L'Acquired Immune Deficiency Syndrome, nell'immaginario comune, resta un male sotterraneo. Una "roba da gay", o "da drogati". Il presupposto di base, implicito a tanti ragionamenti all'ingrosso, è che chi lo contrae se lo sia cercato. In fondo, si dice, basta evitare le siringhe; proteggersi nei rapporti sessuali; pregare il medico di fiducia di sterilizzare i suoi strumenti quando ti visita, e via di luogo comune. A meno che non ti chiami Freddy Mercury o Keith Haring, il mostro vigliacco che ti può condannare a morte con un'influenza, destrutturando il sistema immunitario, è il frutto di vizi privati. Quindi, proverbialmente: affari tuoi.
Haring, con l'onestà che il successo globale gli consentiva, non ha nascosto le origini del contagio: «Nella mia vita ho fatto un sacco di cose, ho guadagnato un sacco di soldi e mi sono divertito molto. Ma ho anche vissuto a New York negli anni del culmine della promiscuità sessuale. Se non prenderò l'Aids io, non lo prenderà nessuno.». Ma non ci sono solo le stelle, luci che cadono con lacrime mondiali.
Ci sono 33 milioni di casi certificati: 30 milioni solo nei paesi in via di sviluppo.Chissà se i 2.3 milioni di bambini che nell'Africa sub-Sahariana vengono alla luce con la condanna della sieropositività faranno in tempo a "divertirsi molto". E chissà quanti ricordi scorreranno sulla lapide del 26% di adulti che, nella minuscola enclave post apartheid dello Swaziland, convivono con una vulnerabilità che chiederà presto il conto. Haring lo sapeva: e i suoi fan, oggi, combattono attivamente contro l'incubo che ha assassinato un artista di genio, come 25 milioni di vittime meno illustri.

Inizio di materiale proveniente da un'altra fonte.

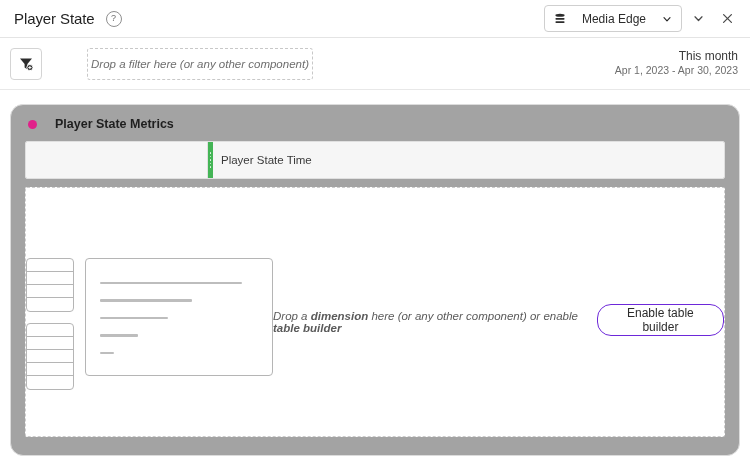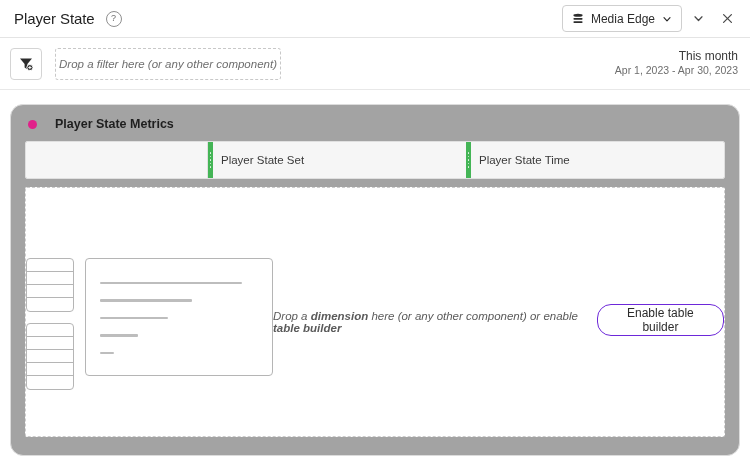"Media Edge" .seg-button { gap: 7px -> 16px }
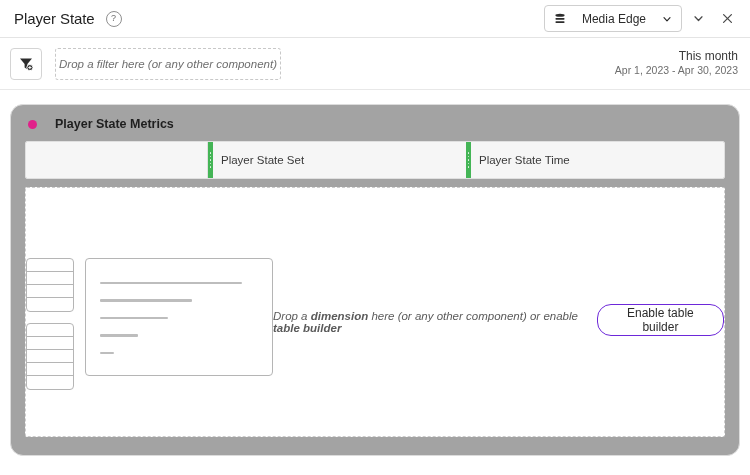"Drop a filter here (or" .filterbar { gap: none -> 32px }
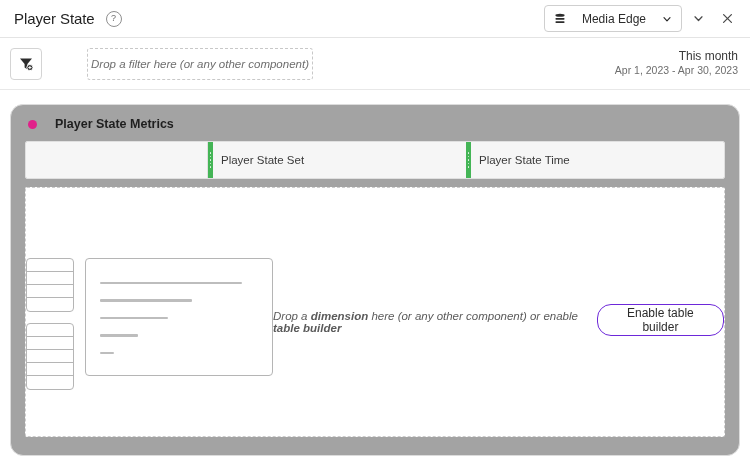"Player State Set" div.th { html: <div> <span> <i></i> <i></i> <i></i> <i></i> <i></i> </span> <span>Player State Set</span> </div> -> none }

I dati segnalano un miglioramento. Le percentuali aumentano, ma il trattamento dell'HIV potrebbe salvare (ci dice il Global report 2010 dell'UNAIDS) 10 milioni di vite. E allora, perché tanto silenzio? L'Aids è un tabù, in Italia. Peccato che nel 2010 si siano registrati 5,5 casi di positività al test HIV su 100mila abitanti. E che, in più dell'80% dei casi, le cause del contagio siano di carattere sessuale.
Sorpresa: 50% etero e 30% gay. Siamo bombardati dalla mercificazione pecoreccia del sesso, con uno sfruttamento mediatico della corporalità che fa quasi sorridere - se non fosse spia di un degrado culturale allucinante. Si usa il sesso per vendere, si impongono modelli di un machismo demenziale: ma "preservativo" scompare magicamente dal vocabolario televisivo. Il culo di Belen sì e informazione basilare sulla peggiore piaga epidemiologica della storia no?
C'è qualcosa che stride. Forse. Adesso io devo sapere. Voglio sapere.